PROBLEM TO SOLVE: Your task is to copy every line of the entries that holds the word "ffffff".

RECORDS SHOWN:
----------------
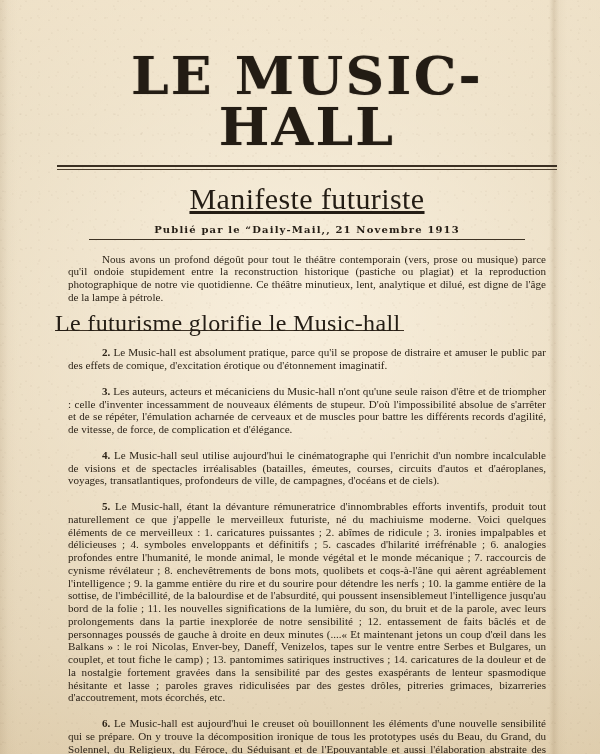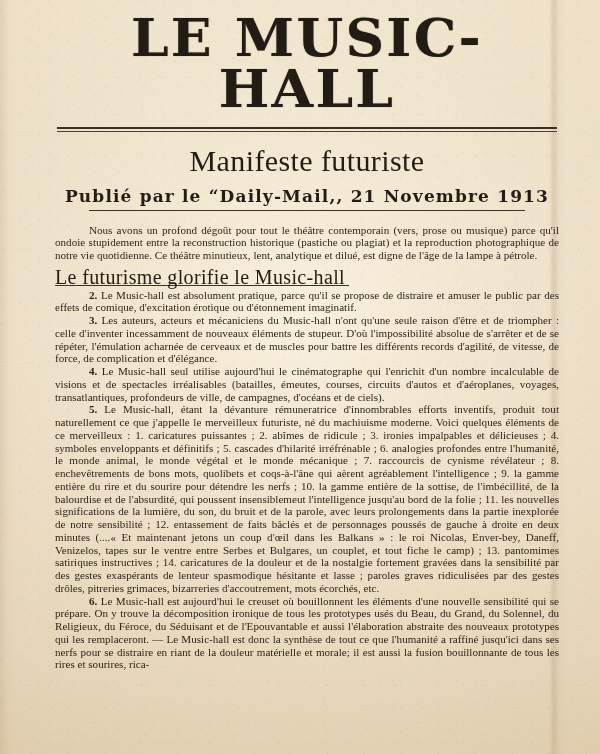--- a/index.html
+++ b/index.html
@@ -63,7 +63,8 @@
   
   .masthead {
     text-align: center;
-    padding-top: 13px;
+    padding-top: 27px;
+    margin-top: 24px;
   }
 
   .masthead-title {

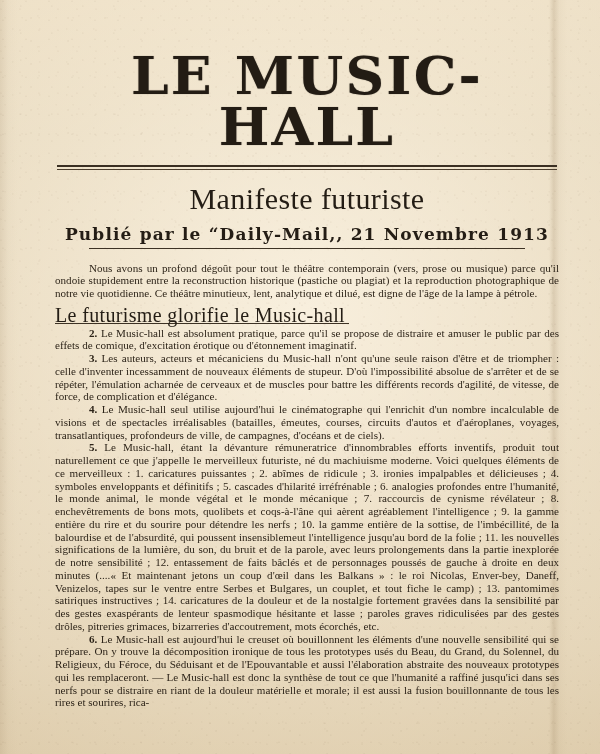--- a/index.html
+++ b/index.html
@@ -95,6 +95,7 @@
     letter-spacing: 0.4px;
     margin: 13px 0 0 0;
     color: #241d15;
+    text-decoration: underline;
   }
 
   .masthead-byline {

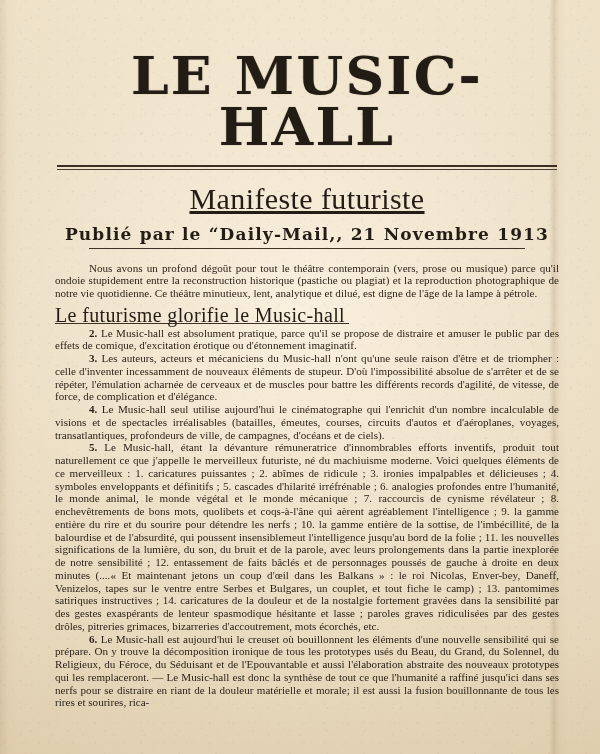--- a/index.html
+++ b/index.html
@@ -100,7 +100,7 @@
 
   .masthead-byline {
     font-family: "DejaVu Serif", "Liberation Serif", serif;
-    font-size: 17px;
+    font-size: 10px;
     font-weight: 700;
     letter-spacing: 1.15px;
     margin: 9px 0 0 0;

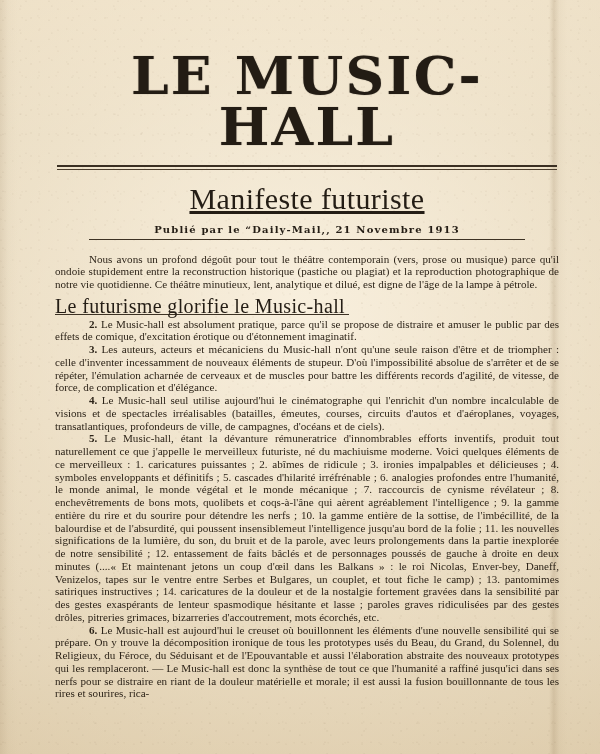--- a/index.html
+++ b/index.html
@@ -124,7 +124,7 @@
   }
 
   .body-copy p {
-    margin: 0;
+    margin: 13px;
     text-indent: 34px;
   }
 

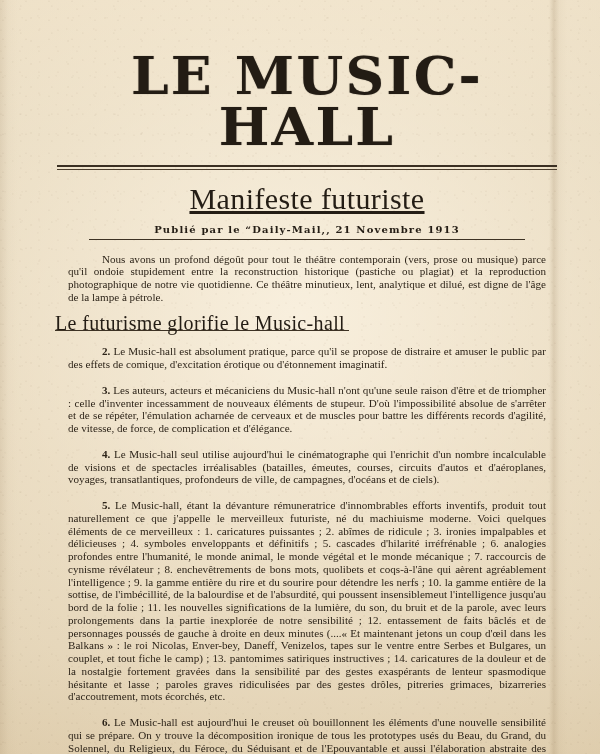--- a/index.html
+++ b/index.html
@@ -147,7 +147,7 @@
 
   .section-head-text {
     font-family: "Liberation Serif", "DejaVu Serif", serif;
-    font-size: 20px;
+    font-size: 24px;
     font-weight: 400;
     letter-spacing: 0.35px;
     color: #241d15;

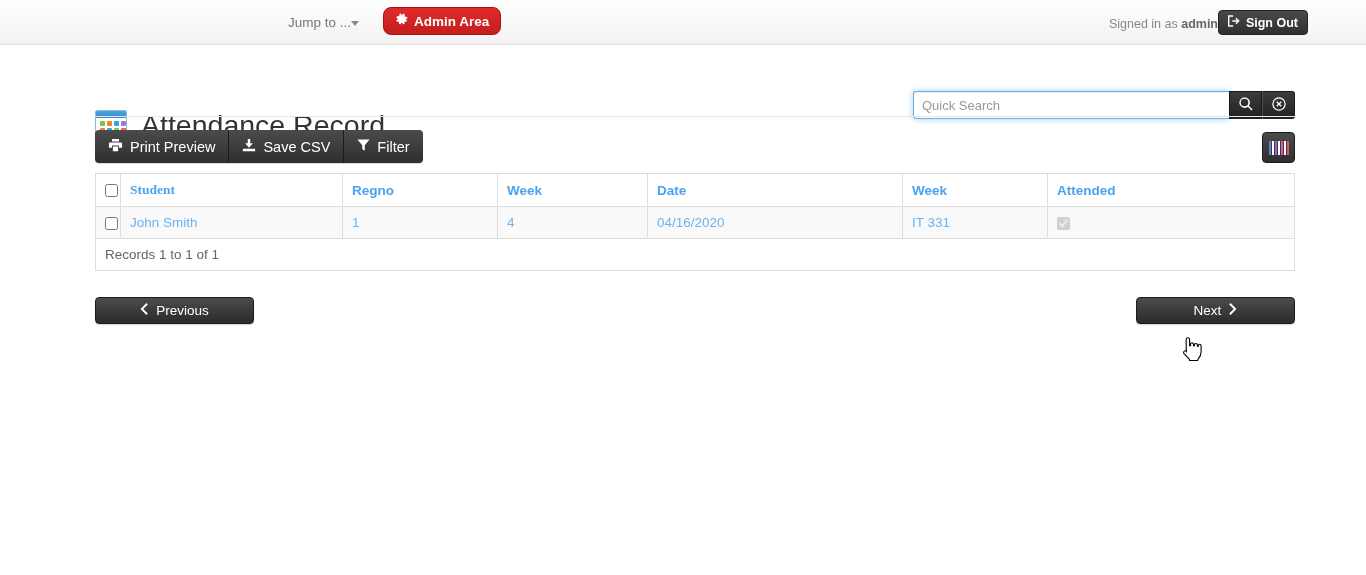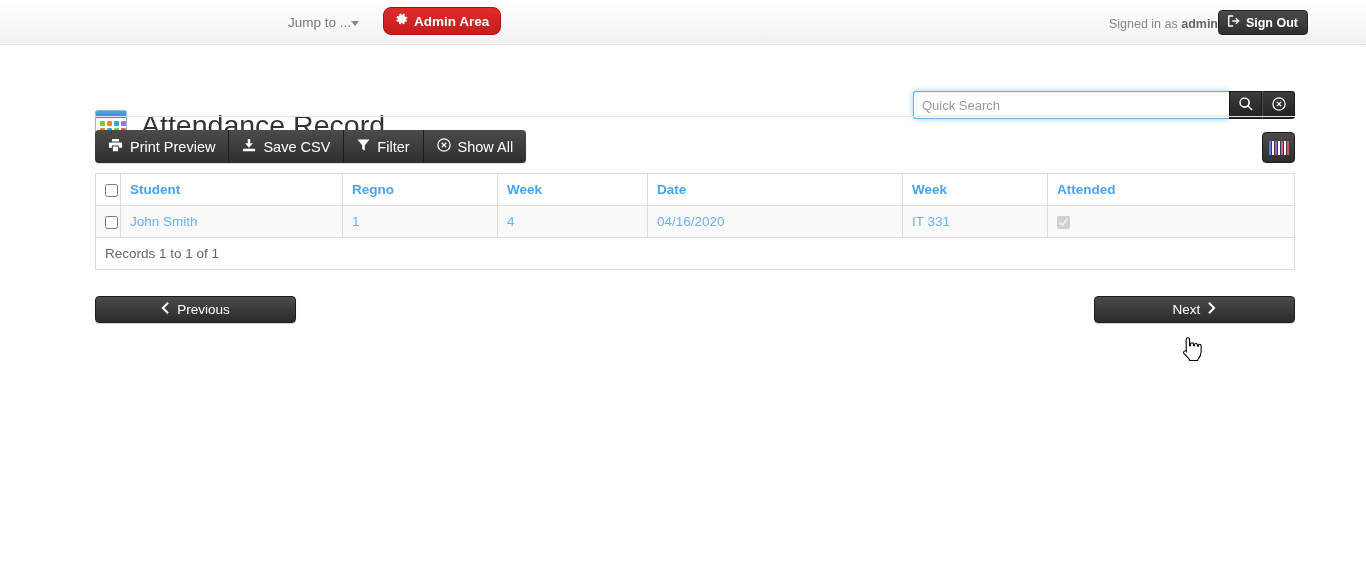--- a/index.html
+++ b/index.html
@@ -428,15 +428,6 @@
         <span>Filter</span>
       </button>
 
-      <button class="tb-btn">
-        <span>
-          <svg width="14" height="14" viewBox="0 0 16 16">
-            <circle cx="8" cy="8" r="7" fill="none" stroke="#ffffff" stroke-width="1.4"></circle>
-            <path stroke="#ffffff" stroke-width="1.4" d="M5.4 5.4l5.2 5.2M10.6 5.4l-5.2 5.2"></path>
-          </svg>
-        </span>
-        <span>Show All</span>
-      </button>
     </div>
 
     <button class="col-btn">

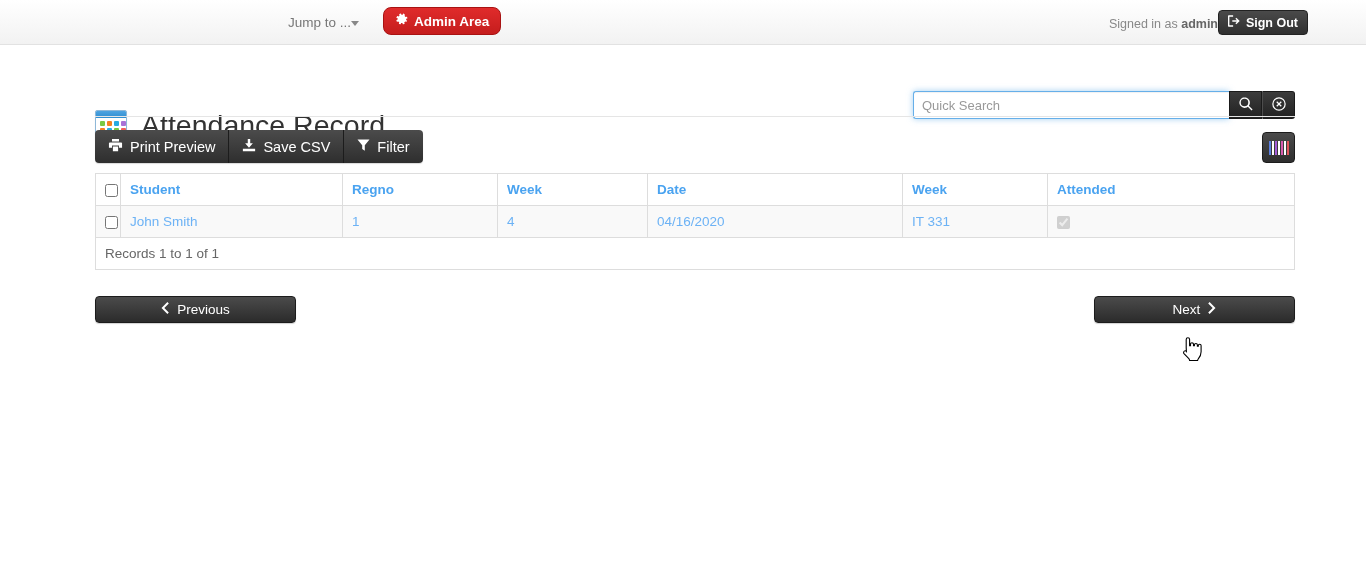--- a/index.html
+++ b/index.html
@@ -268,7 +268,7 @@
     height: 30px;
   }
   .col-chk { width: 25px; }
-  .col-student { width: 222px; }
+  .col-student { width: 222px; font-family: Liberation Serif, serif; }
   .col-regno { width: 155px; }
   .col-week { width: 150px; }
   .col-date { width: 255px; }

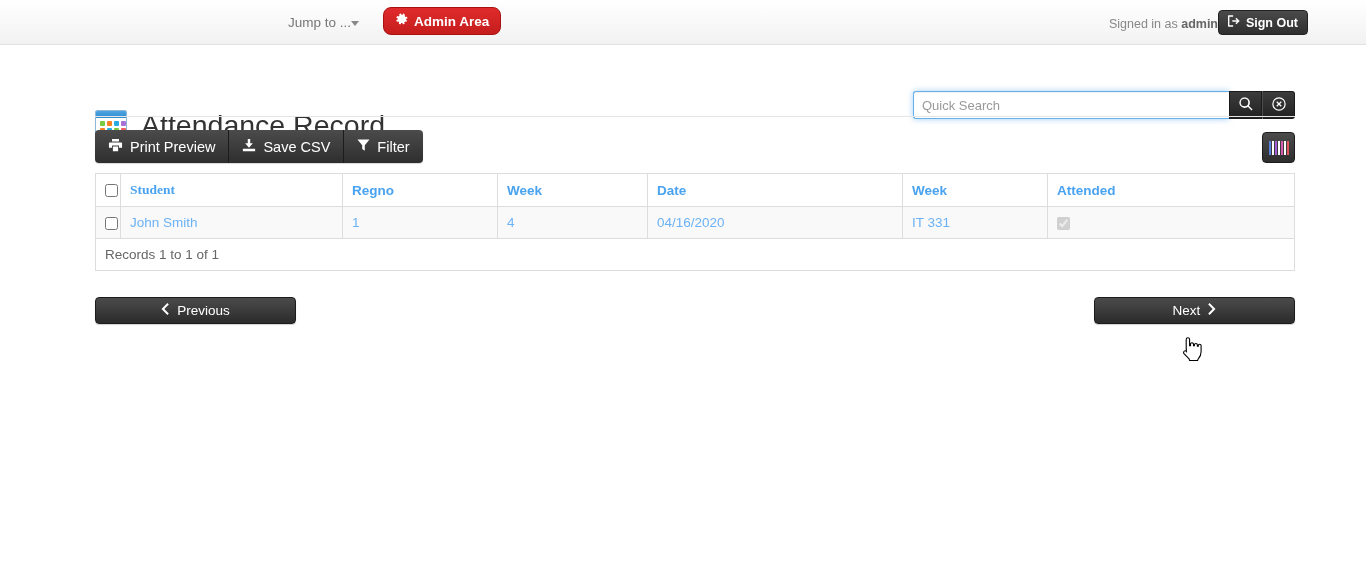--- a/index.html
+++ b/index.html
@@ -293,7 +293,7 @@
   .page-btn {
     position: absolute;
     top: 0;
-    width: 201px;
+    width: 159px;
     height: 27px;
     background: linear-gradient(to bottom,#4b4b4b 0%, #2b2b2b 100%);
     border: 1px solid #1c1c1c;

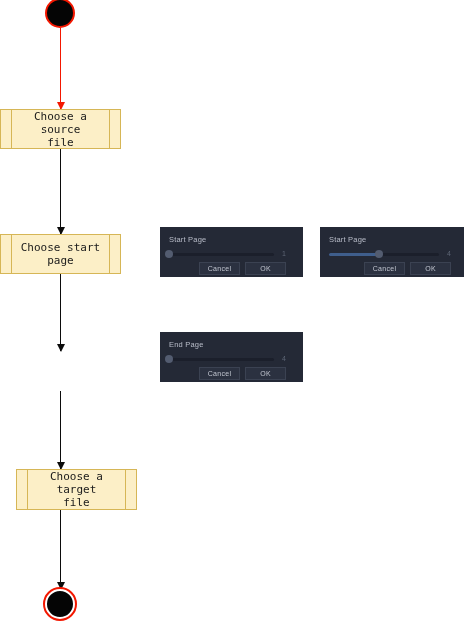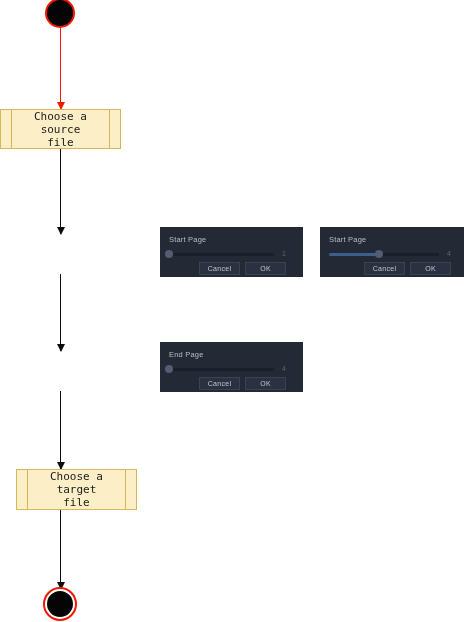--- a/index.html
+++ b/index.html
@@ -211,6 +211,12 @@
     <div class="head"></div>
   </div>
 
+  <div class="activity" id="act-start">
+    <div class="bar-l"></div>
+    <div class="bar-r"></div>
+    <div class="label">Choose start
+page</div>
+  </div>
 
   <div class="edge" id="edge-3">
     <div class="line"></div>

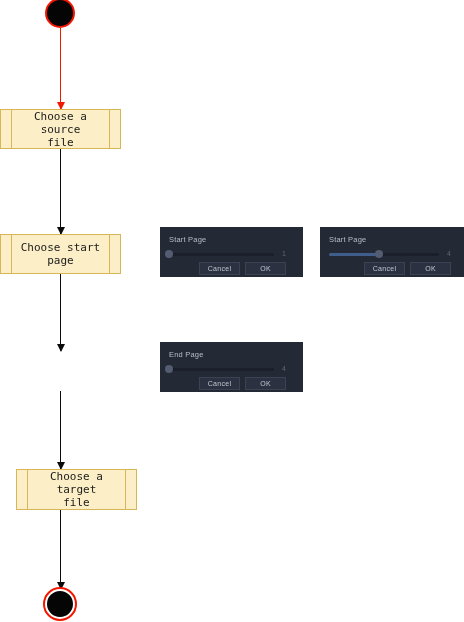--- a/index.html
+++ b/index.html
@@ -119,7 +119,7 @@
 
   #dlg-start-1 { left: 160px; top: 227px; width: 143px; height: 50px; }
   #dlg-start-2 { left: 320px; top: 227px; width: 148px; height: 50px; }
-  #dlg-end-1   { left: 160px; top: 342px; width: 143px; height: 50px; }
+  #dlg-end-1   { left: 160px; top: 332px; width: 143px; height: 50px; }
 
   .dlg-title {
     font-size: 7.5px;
----------------
TASK ANSWER:
-            <circle cx="8" cy="8" r="7" fill="none" stroke="#ffffff" stroke-width="1.4"></circle>
-            <path stroke="#ffffff" stroke-width="1.4" d="M5.4 5.4l5.2 5.2M10.6 5.4l-5.2 5.2"></path>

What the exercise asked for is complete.